┌──
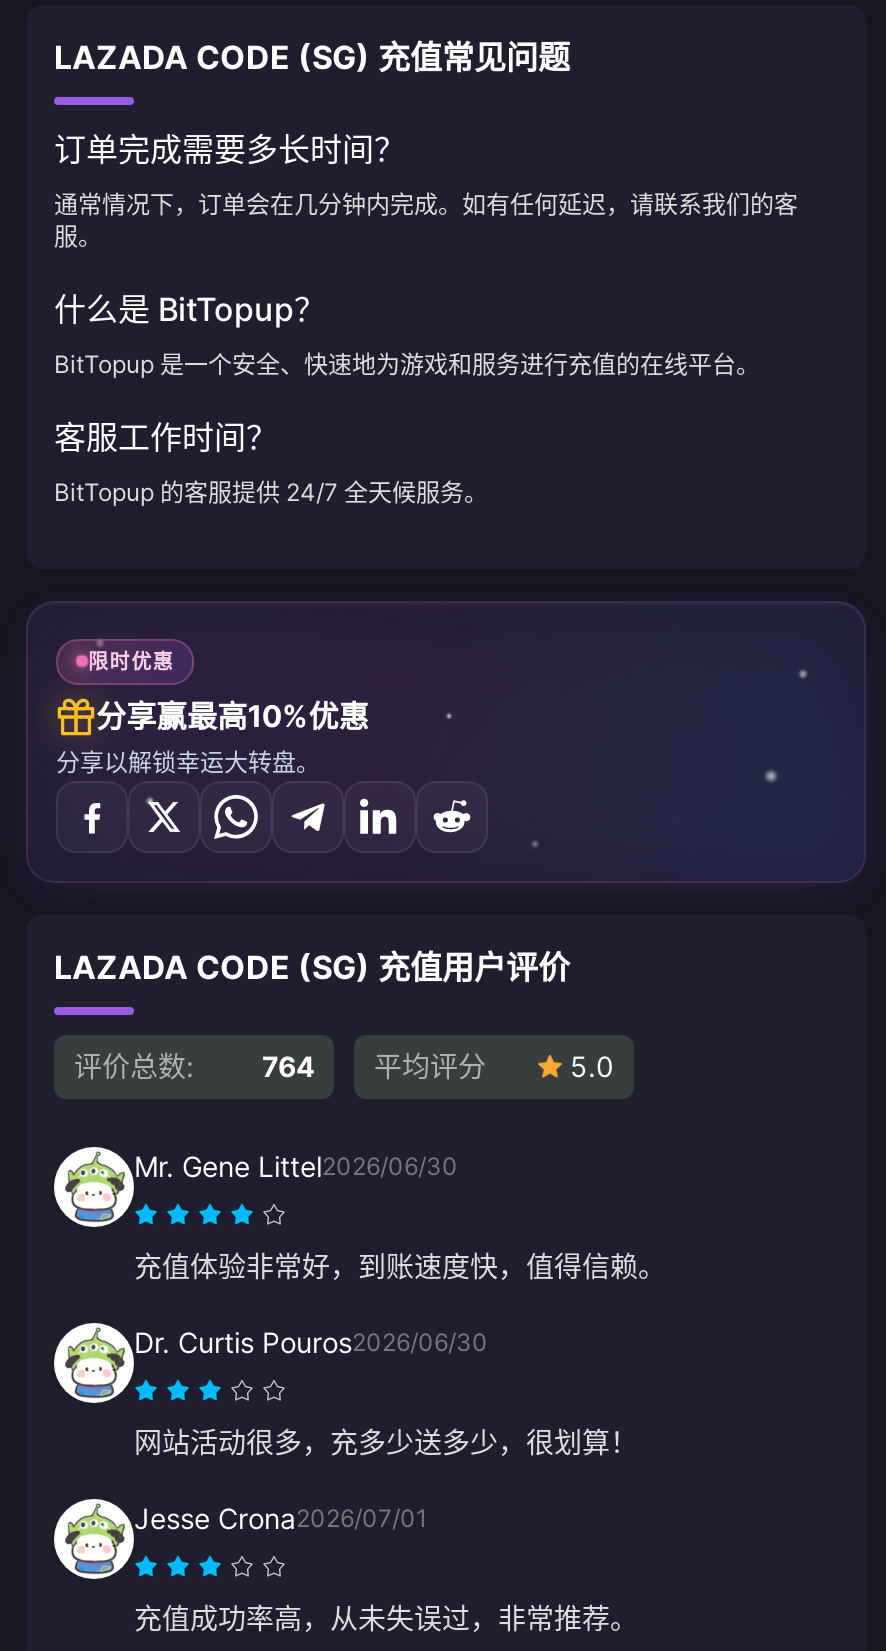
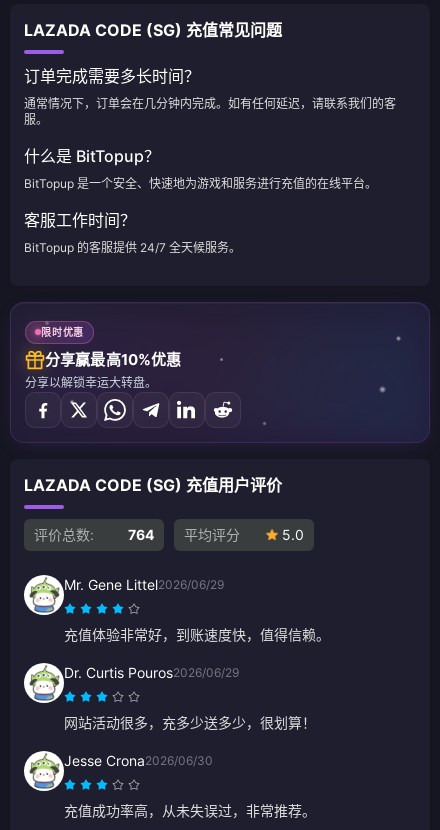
- Mr. Gene Littel2026/06/30
+ Mr. Gene Littel2026/06/29

- Dr. Curtis Pouros2026/06/30
+ Dr. Curtis Pouros2026/06/29

- Jesse Crona2026/07/01
+ Jesse Crona2026/06/30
└──
◆ WORK TO COMPLETE ◆
All lines from the one containing "- Dr. Curtis Pouros2026/06/30" through the final line of the listing above are to be reproduced exactly; include both and add nothing.

◆ EXPECTED ANSWER ◆
- Dr. Curtis Pouros2026/06/30
+ Dr. Curtis Pouros2026/06/29

- Jesse Crona2026/07/01
+ Jesse Crona2026/06/30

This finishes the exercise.